What you need to do: Check each line of the listing below for the string "fill", then copy every line that has it.
____
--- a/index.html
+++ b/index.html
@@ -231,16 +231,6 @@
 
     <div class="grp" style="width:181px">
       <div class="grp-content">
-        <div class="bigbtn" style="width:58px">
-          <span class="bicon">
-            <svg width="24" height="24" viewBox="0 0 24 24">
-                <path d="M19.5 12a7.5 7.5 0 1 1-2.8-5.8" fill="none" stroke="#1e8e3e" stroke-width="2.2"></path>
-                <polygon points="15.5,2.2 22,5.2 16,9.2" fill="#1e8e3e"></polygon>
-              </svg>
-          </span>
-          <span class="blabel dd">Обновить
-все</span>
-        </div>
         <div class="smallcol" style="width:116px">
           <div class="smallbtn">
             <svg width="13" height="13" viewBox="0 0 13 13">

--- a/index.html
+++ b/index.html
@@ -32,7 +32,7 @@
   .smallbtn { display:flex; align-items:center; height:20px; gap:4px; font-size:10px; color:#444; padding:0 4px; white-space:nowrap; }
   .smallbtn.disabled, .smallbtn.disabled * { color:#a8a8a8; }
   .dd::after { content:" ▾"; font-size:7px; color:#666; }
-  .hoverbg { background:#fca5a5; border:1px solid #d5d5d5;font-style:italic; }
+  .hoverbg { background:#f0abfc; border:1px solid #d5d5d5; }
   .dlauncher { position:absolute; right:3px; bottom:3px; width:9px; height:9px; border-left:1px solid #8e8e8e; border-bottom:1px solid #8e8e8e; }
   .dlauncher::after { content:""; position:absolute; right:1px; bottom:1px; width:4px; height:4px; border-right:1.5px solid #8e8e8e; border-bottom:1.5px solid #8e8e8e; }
____
Expected answer:
-                <path d="M19.5 12a7.5 7.5 0 1 1-2.8-5.8" fill="none" stroke="#1e8e3e" stroke-width="2.2"></path>
-                <polygon points="15.5,2.2 22,5.2 16,9.2" fill="#1e8e3e"></polygon>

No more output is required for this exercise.